[Collected data entries]
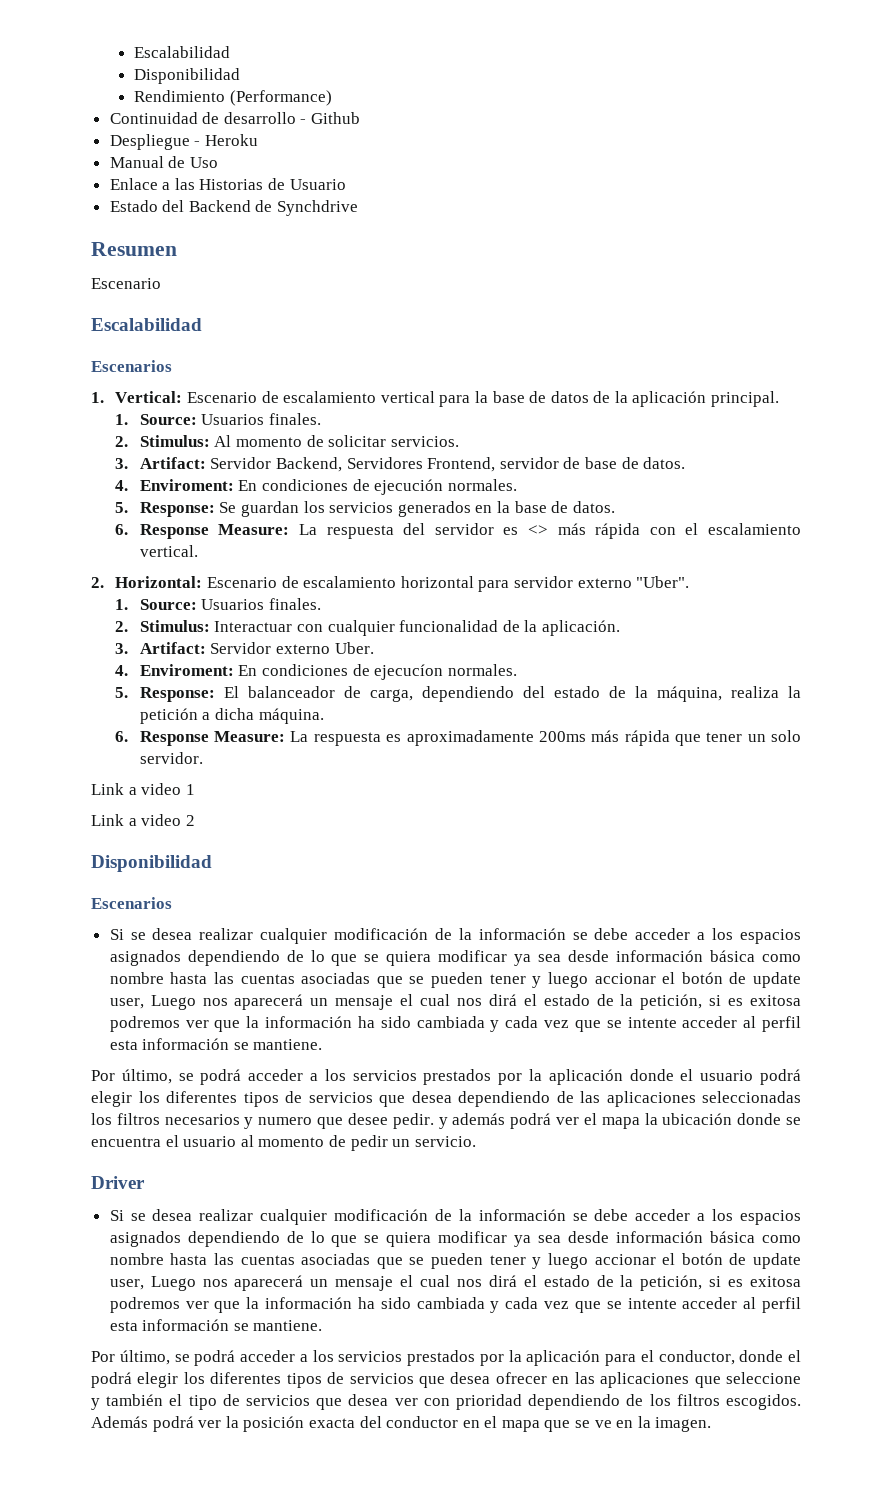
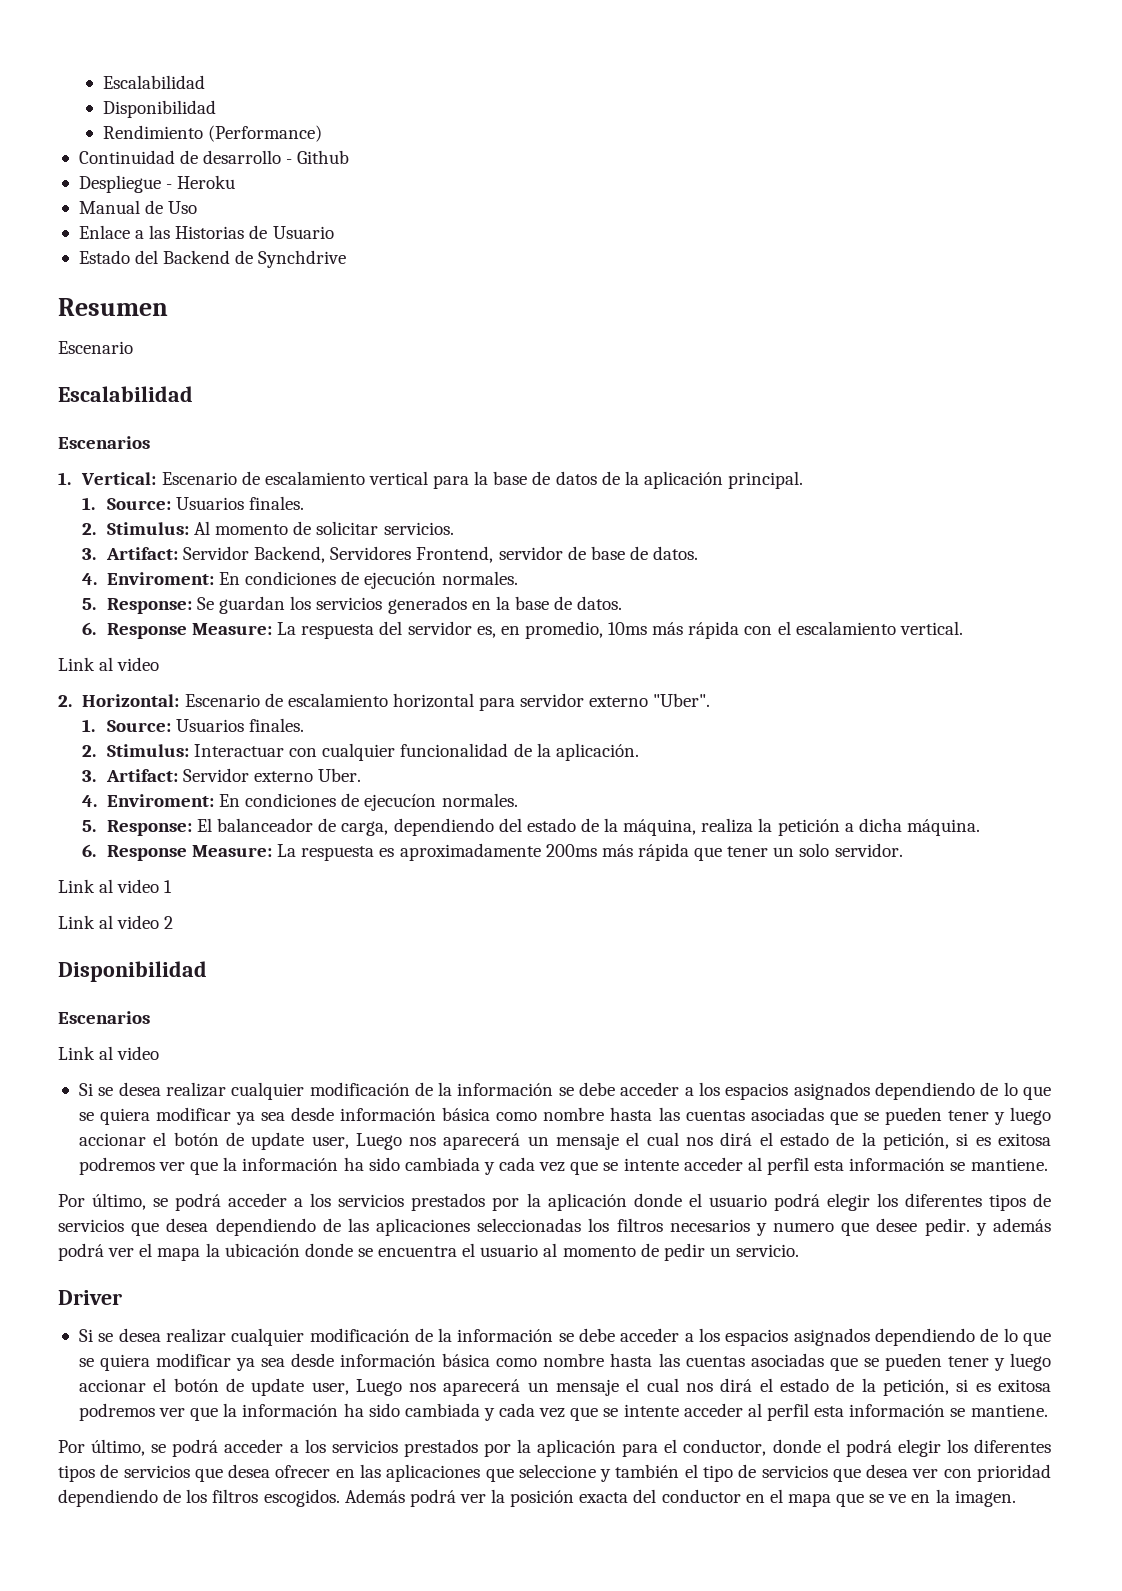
[503,525,548,535] es <> -> [476,621,648,639] es, en promedio, 10ms
(198, 551) none -> [58,657,160,671] // Link al video
[128,787,137,795] a -> [99,879,114,893] al
[128,818,137,826] a -> [99,915,114,929] al
(172, 903) none -> [58,1046,160,1060] // Link al video

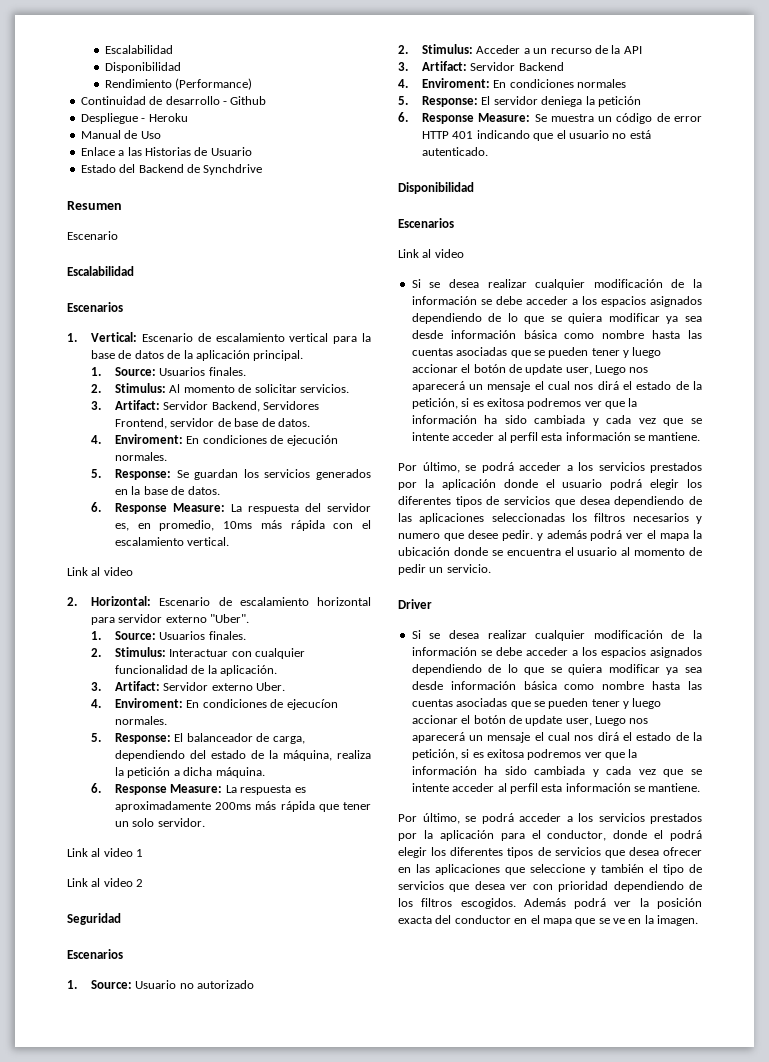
(174, 922) none -> [67,913,121,925] [67,949,123,959] [67,980,255,989] [398,44,642,54] [398,61,564,71] [398,78,627,88] [398,96,641,107] [398,112,702,124] [422,130,651,141] [422,147,489,156] // Seguridad // Escenarios // 1. Source: Usuario no autorizado // 2. Stimulus: Acceder a un recurso de la API // 3. Artifact: Servidor Backend // 4. Enviroment: En condiciones normales // 5. Response: El servidor deniega la petición // 6. Response Measure: Se muestra un código de error HTTP 401 indicando que el usuario no está autenticado.

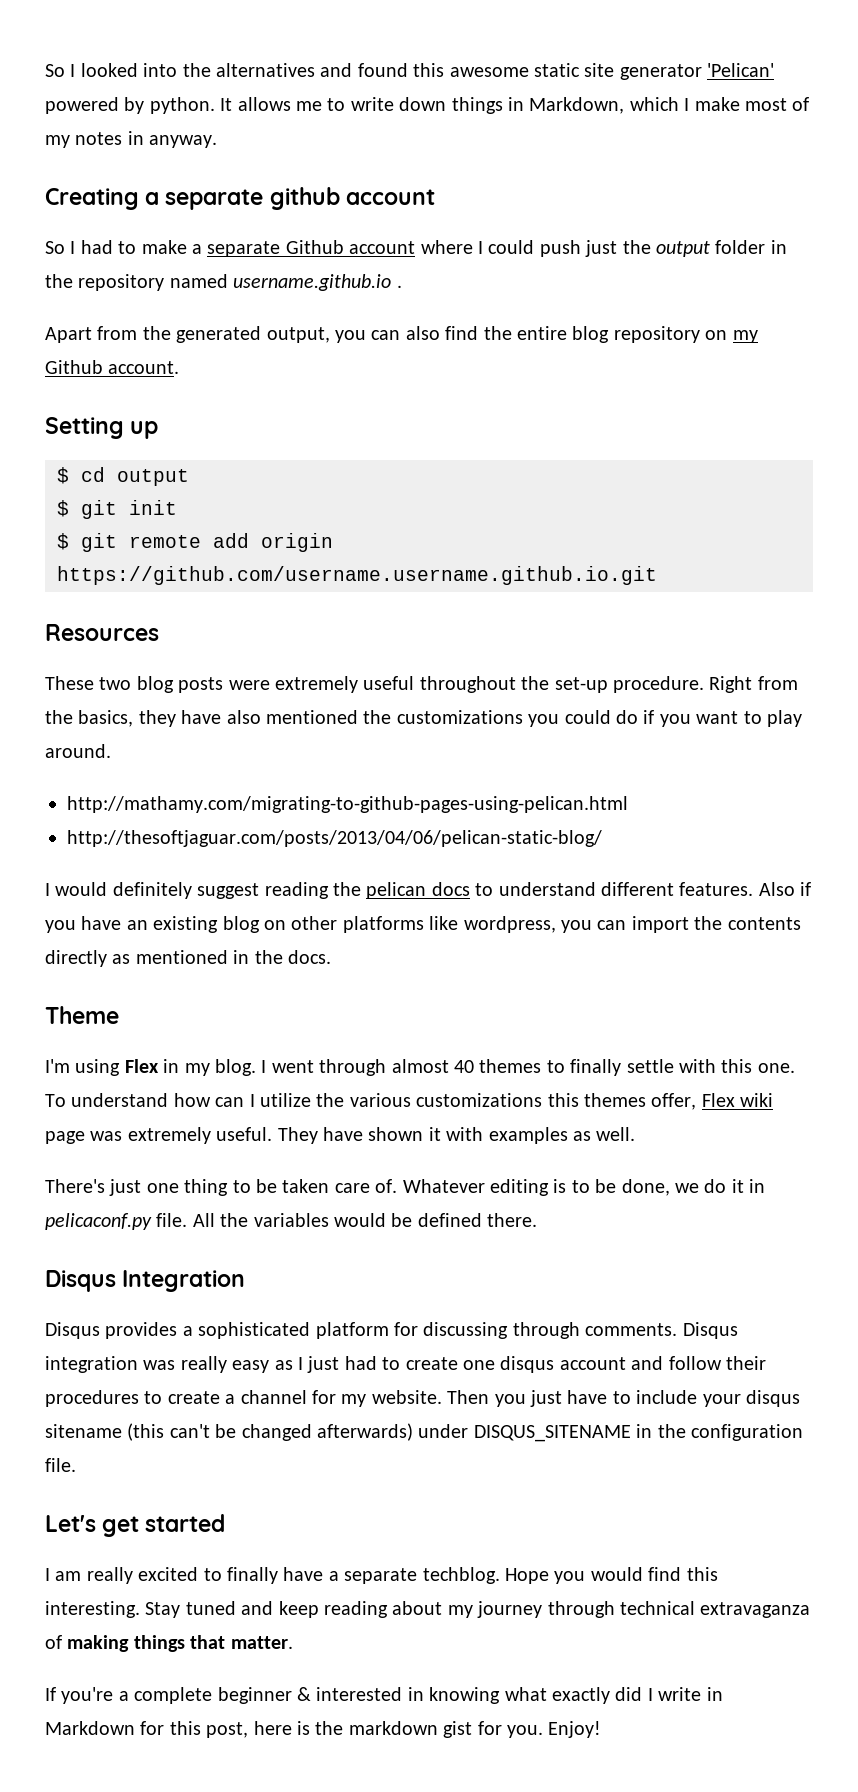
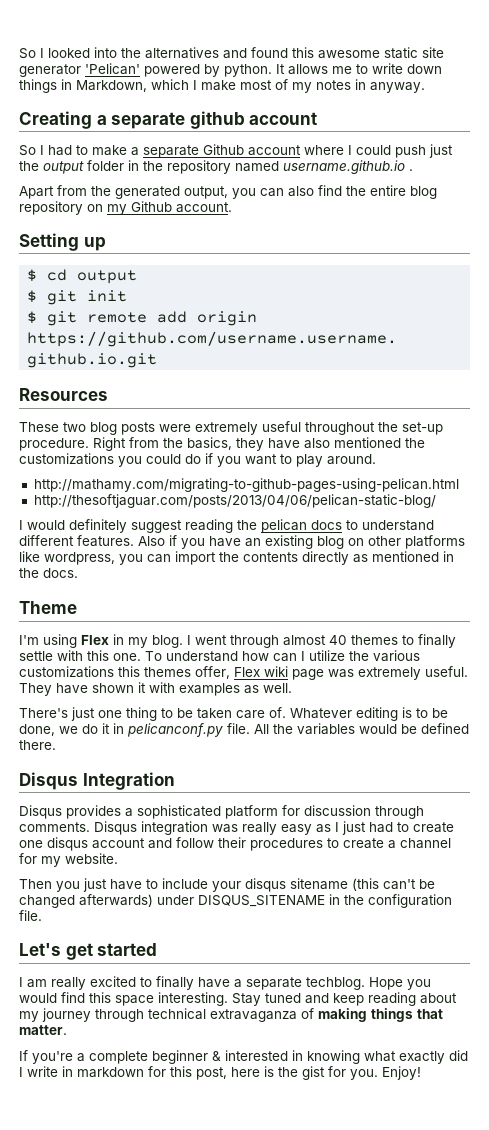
[45,1213,152,1230] pelicaconf.py -> [127,723,223,737] pelicanconf.py
[423,1322,509,1339] discussing -> [304,805,371,816] discussion
(442, 1397) none -> (118, 858) //
(718, 1574) none -> [115,995,154,1006] space
[45,1721,135,1735] Markdown -> [77,1067,144,1078] markdown
[348,1721,438,1735] markdown -> (298, 1072) none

> [What you are asked to do] Check each line above for the string "Link" and copy the ones that have it.

> [Answer to this problem]
(198, 551) none -> [58,657,160,671] // Link al video
(172, 903) none -> [58,1046,160,1060] // Link al video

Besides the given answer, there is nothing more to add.